■ **Directions for this task**: Write out once more the lines running from the top of the entries below to the line with "color: #0f766e ->", both ends included.

■ **Data for analysis**:
____

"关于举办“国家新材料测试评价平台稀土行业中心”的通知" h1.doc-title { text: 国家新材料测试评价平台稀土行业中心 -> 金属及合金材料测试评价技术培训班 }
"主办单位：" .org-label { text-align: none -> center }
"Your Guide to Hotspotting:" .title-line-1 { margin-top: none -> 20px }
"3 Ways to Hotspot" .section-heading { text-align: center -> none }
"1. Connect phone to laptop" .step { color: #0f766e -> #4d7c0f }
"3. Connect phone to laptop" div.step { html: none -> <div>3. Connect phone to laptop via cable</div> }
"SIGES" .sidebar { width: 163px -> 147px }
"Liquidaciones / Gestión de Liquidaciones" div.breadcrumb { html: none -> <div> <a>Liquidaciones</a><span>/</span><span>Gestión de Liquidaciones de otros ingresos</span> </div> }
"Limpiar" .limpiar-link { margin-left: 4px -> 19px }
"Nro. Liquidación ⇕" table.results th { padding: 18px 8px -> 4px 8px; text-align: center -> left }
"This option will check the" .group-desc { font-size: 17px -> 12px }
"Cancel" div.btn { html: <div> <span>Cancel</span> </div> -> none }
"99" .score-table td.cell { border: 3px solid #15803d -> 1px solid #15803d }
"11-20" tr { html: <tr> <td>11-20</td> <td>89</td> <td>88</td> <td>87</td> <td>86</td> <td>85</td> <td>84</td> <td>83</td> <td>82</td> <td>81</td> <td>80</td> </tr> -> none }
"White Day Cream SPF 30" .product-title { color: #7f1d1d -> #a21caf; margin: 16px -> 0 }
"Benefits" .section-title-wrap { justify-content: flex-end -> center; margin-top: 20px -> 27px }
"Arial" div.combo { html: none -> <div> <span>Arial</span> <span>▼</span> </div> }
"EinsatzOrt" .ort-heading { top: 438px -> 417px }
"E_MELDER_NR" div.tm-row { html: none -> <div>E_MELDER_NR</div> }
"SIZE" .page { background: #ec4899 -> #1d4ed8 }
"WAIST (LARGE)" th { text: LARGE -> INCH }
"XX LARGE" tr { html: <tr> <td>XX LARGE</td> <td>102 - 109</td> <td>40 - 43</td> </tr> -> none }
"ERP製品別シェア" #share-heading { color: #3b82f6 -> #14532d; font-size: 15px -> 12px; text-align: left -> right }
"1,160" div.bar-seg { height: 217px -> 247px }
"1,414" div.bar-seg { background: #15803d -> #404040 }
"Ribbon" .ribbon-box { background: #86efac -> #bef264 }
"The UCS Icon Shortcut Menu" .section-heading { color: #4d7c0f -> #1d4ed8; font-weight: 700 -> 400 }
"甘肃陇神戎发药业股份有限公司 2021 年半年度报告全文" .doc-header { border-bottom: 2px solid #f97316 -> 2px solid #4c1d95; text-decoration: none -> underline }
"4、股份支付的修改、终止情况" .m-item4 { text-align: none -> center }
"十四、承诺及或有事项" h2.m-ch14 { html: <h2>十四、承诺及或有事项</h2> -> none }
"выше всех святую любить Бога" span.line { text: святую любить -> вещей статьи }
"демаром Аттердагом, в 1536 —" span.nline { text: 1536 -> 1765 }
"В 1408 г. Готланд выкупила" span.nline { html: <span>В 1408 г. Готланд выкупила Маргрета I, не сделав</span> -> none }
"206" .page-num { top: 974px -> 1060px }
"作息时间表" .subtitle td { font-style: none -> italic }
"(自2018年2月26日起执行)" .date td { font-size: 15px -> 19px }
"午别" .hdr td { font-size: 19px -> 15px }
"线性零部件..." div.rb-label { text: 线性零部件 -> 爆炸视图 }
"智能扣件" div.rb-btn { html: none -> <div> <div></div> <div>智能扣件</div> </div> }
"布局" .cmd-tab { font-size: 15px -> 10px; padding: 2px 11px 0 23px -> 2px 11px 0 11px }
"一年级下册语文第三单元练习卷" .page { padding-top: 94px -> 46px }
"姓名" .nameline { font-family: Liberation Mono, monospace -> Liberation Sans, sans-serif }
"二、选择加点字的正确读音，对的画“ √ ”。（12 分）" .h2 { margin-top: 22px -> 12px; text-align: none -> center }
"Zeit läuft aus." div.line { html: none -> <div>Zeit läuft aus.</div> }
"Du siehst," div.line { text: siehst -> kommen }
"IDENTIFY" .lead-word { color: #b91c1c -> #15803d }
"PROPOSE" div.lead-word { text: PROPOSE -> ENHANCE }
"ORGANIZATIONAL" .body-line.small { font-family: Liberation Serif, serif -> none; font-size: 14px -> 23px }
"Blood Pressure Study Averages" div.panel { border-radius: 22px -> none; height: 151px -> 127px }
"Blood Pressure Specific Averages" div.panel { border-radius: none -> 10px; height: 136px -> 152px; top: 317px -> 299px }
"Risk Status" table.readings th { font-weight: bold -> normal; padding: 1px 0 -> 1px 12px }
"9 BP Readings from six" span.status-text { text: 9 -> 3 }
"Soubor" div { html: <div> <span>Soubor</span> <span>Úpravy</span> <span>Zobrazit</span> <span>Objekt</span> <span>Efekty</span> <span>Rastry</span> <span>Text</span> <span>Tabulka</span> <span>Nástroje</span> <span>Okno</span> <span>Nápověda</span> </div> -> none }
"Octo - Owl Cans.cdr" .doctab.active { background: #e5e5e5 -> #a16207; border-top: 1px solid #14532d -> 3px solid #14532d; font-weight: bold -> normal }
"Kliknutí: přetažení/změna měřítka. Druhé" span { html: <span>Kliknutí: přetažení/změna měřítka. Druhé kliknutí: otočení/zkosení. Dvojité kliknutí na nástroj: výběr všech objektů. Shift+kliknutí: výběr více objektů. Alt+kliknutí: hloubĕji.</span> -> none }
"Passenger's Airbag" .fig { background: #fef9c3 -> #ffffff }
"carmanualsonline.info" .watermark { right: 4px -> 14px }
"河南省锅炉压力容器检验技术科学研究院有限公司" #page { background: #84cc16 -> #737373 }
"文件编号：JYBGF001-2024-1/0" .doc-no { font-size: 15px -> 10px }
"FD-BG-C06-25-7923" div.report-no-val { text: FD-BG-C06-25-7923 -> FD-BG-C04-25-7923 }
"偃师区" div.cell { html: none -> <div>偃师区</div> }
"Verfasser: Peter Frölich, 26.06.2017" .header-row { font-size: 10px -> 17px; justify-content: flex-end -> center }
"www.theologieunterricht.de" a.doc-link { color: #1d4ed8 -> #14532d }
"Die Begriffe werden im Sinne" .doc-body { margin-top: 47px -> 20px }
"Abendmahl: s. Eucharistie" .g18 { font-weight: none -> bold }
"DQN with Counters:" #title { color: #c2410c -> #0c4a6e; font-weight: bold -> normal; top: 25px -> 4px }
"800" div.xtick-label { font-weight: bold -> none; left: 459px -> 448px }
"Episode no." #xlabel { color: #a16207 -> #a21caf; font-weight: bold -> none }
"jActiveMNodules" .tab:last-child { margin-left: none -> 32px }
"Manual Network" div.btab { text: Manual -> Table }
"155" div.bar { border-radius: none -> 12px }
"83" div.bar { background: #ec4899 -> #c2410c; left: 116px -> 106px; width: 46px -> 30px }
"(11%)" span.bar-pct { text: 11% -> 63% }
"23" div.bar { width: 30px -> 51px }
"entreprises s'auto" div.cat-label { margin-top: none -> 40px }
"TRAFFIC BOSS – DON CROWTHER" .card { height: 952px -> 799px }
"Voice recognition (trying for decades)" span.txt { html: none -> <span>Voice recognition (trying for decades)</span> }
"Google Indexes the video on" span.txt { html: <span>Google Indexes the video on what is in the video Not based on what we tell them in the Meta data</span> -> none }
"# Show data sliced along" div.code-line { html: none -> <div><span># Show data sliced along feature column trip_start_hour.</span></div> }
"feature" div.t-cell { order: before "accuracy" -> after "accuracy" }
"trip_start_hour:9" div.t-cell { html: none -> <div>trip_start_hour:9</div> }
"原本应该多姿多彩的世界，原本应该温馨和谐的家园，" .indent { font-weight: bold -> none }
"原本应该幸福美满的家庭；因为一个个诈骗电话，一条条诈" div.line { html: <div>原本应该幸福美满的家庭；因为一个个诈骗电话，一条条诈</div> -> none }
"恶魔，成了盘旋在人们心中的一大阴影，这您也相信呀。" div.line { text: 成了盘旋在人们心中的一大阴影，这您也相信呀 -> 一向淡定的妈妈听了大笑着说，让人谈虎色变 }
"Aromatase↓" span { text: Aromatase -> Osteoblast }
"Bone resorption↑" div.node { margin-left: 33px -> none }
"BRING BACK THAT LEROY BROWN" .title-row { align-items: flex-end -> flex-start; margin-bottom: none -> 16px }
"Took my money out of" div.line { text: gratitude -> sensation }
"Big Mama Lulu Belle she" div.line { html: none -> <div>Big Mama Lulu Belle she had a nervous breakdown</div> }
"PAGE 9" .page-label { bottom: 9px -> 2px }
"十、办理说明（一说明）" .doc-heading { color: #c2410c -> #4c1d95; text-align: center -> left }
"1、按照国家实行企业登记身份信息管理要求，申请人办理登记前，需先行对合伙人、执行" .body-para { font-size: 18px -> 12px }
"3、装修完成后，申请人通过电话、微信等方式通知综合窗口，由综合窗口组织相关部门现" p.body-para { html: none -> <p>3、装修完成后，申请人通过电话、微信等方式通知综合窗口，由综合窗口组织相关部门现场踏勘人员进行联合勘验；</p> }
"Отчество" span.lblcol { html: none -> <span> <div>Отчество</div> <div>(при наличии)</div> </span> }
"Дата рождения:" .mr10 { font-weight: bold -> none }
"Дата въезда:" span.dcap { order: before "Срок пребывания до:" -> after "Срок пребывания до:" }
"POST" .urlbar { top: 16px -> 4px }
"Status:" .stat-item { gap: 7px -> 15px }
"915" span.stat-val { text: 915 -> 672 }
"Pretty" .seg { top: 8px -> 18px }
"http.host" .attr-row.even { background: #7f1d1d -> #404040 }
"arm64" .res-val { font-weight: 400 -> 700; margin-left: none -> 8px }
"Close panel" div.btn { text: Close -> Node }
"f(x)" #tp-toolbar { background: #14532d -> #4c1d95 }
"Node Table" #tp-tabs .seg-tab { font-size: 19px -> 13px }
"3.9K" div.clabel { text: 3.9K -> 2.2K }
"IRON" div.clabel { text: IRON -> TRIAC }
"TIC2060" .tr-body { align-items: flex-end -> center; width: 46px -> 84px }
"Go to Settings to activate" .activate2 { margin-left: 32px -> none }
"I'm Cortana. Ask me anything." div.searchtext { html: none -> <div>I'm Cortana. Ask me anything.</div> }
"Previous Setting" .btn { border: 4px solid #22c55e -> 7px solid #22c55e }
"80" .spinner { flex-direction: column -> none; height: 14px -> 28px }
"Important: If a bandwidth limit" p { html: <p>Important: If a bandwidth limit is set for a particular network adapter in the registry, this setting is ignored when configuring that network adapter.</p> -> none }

____

■ **Answer box**:
"关于举办“国家新材料测试评价平台稀土行业中心”的通知" h1.doc-title { text: 国家新材料测试评价平台稀土行业中心 -> 金属及合金材料测试评价技术培训班 }
"主办单位：" .org-label { text-align: none -> center }
"Your Guide to Hotspotting:" .title-line-1 { margin-top: none -> 20px }
"3 Ways to Hotspot" .section-heading { text-align: center -> none }
"1. Connect phone to laptop" .step { color: #0f766e -> #4d7c0f }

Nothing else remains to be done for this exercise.